Soil temperature simulation is an important component in environmental modeling since it is involved in several aspects of pollutant transport and fate. This paper deals with the performance of the soil temperature simulation algorithms of the well-known environmental model PRZM. Model results are compared and evaluated based on the basis of its ability to predict in situ measured soil temperature profiles in an experimental plot during a 3-year monitoring study. The evaluation of the performance is based on linear regression statistics and typical model statistical errors such as the root mean square error (RMSE) and the normalized objective function (NOF). Results show that the model required minimal calibration to match the observed response of the system. Values of the determination coefficient R2 were found to be in all cases around the value of 0.98 indicating a very good agreement between measured and simulated data. Values of the RMSE were found to be in the range of 1.2 to 1.4°C, 1.1 to 1.4°C, 0.9 to 1.1°C, and 0.8 to 1.1°C, for the examined 2, 5, 10 and 20 cm soil depths, respectively. Sensitivity analyses were also performed to investigate the influence of various factors involved in the energy balance equation at the ground surface on the soil temperature profiles.
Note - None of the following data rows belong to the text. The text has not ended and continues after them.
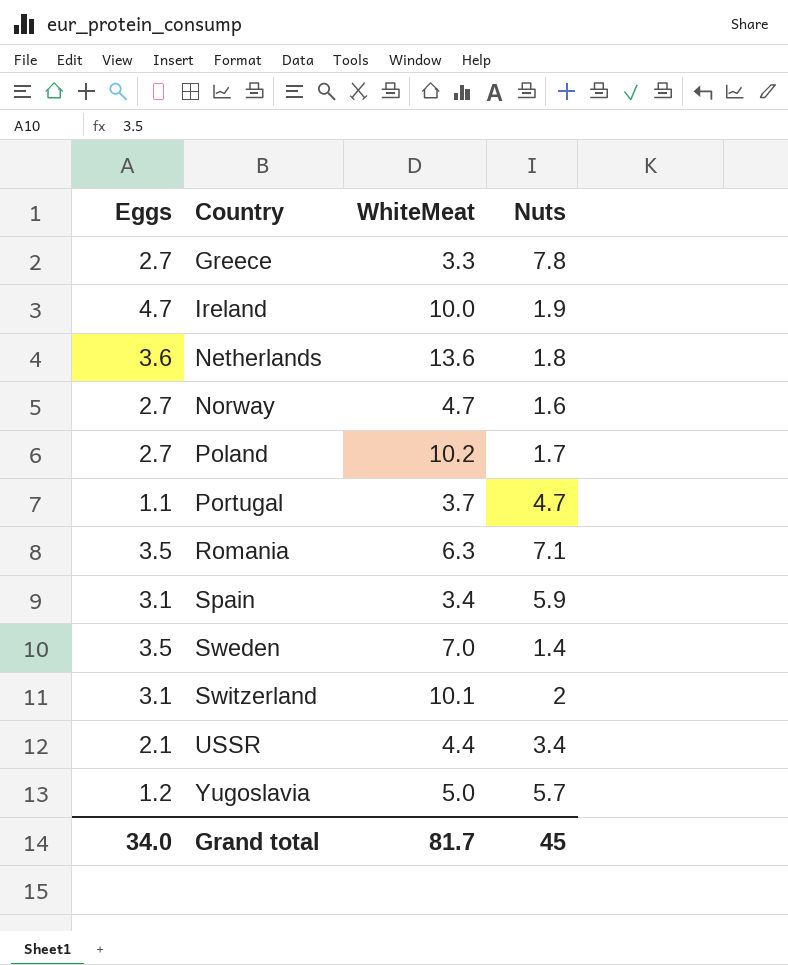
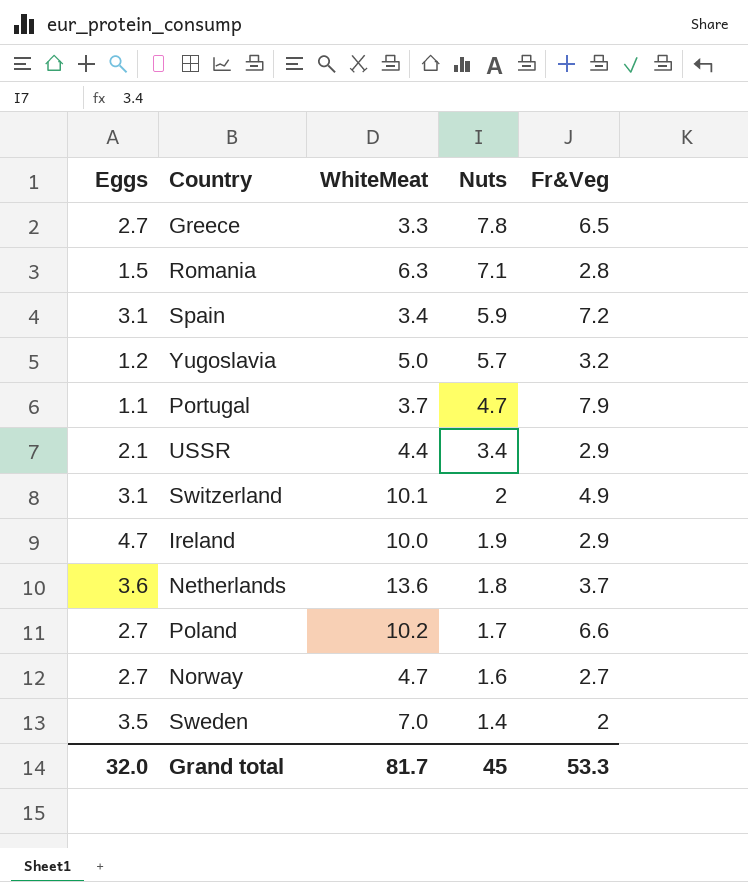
row order: Country ascending -> Nuts descending
column Fr&Veg | position: none -> 5
Romania | Eggs: 3.5 -> 1.5
Grand total | Eggs: 34.0 -> 32.0

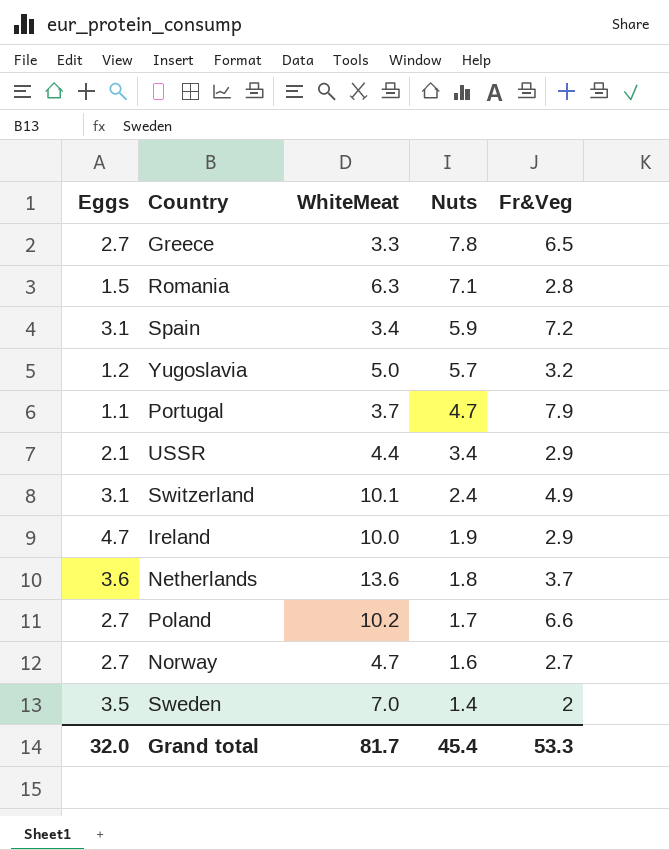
Switzerland | Nuts: 2 -> 2.4
Grand total | Nuts: 45 -> 45.4

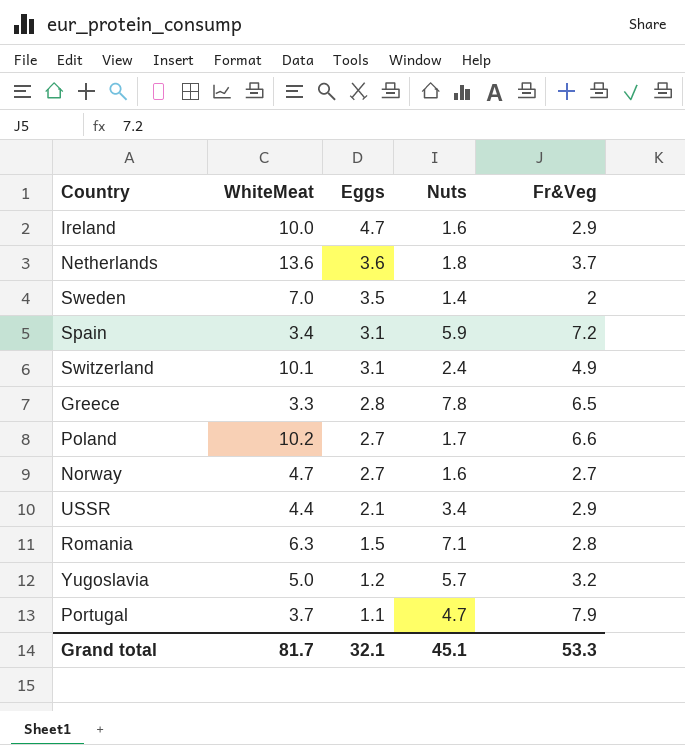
row order: Nuts descending -> Eggs descending
column Eggs | position: 1 -> 3
Ireland | Nuts: 1.9 -> 1.6
Greece | Eggs: 2.7 -> 2.8
Grand total | Eggs: 32.0 -> 32.1
Grand total | Nuts: 45.4 -> 45.1

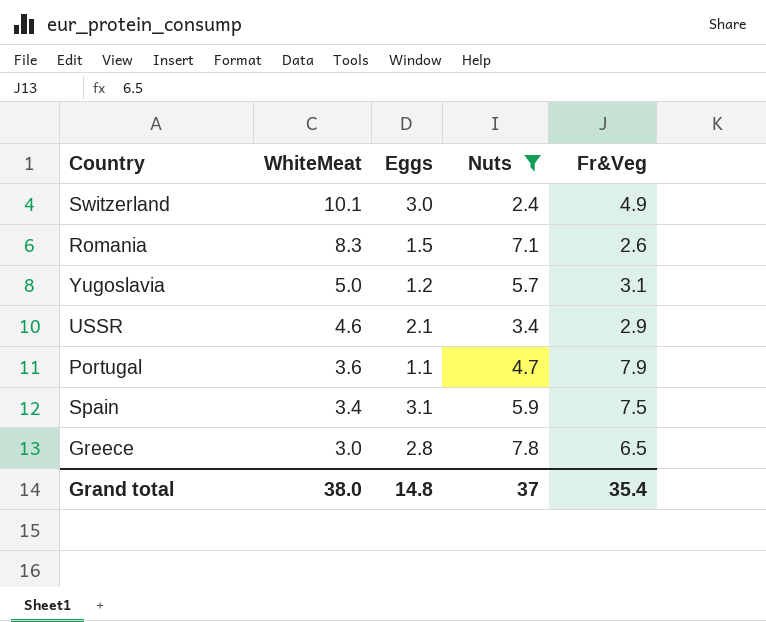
filter: none -> Nuts >= 2.4
row order: Eggs descending -> WhiteMeat descending
Switzerland | Eggs: 3.1 -> 3.0
Romania | WhiteMeat: 6.3 -> 8.3
Romania | Fr&Veg: 2.8 -> 2.6
Yugoslavia | Fr&Veg: 3.2 -> 3.1
USSR | WhiteMeat: 4.4 -> 4.6
Portugal | WhiteMeat: 3.7 -> 3.6
Spain | Fr&Veg: 7.2 -> 7.5
Greece | WhiteMeat: 3.3 -> 3.0
Grand total | WhiteMeat: 81.7 -> 38.0
Grand total | Eggs: 32.1 -> 14.8
Grand total | Nuts: 45.1 -> 37
Grand total | Fr&Veg: 53.3 -> 35.4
The results showed that the model was able to represent important processes affecting the soil temperature regime such as the combined effect of the heat transfer by convection between the ground surface and the atmosphere and the latent heat flux due to soil water evaporation.
Acknowledgments
The authors wish to thank Professor Aikaterini Chronopoulou-Sereli, Head of the Department of Sciences for providing useful comments and also Mrs. Fotoula Droulia for her technical assistance with the meteorological data.
Notes
∗RMSE is the root mean square error and NOF (normalized objective function) is the ratio of RMSE to the overall mean of the observed soil temperatures.